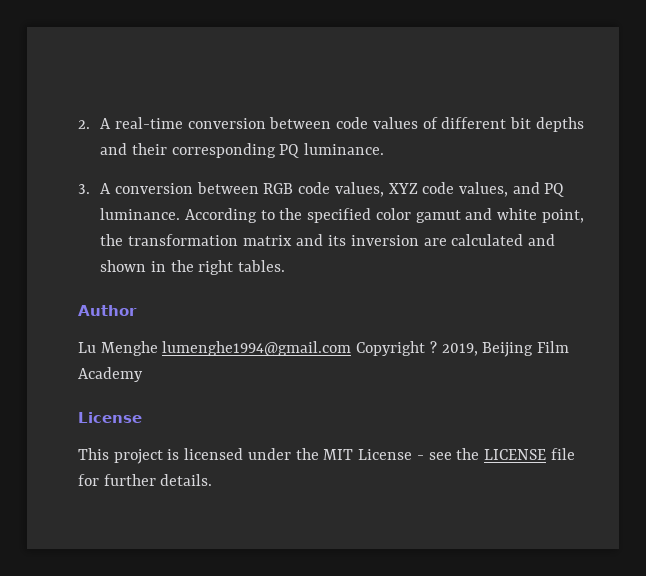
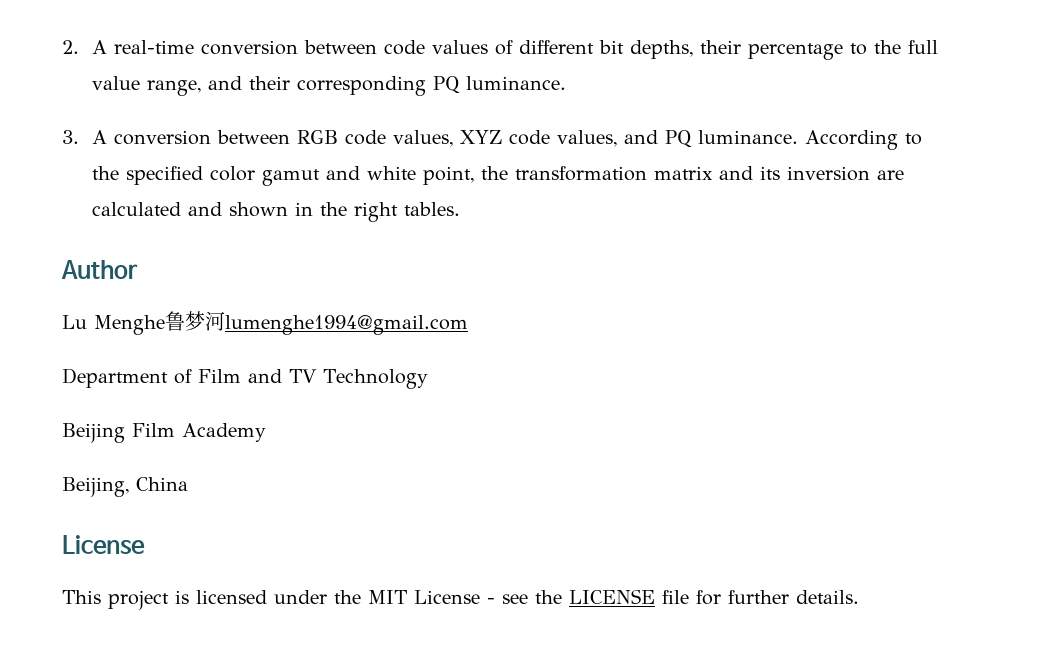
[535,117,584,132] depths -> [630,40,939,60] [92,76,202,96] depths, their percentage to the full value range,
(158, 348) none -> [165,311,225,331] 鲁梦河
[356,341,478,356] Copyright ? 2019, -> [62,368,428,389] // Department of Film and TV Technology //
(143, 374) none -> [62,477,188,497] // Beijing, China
==
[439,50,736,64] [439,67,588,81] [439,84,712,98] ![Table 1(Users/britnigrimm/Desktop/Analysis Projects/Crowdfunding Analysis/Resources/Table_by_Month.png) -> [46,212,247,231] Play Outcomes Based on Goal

Work request: Beginning with the line containing "(158, 348) none -> [165,311,225,331] 鲁梦河" and ending with the line containing "(143, 374) none", extract those lines exactly from the listing above, and only those.

Problem solution:
(158, 348) none -> [165,311,225,331] 鲁梦河
[356,341,478,356] Copyright ? 2019, -> [62,368,428,389] // Department of Film and TV Technology //
(143, 374) none -> [62,477,188,497] // Beijing, China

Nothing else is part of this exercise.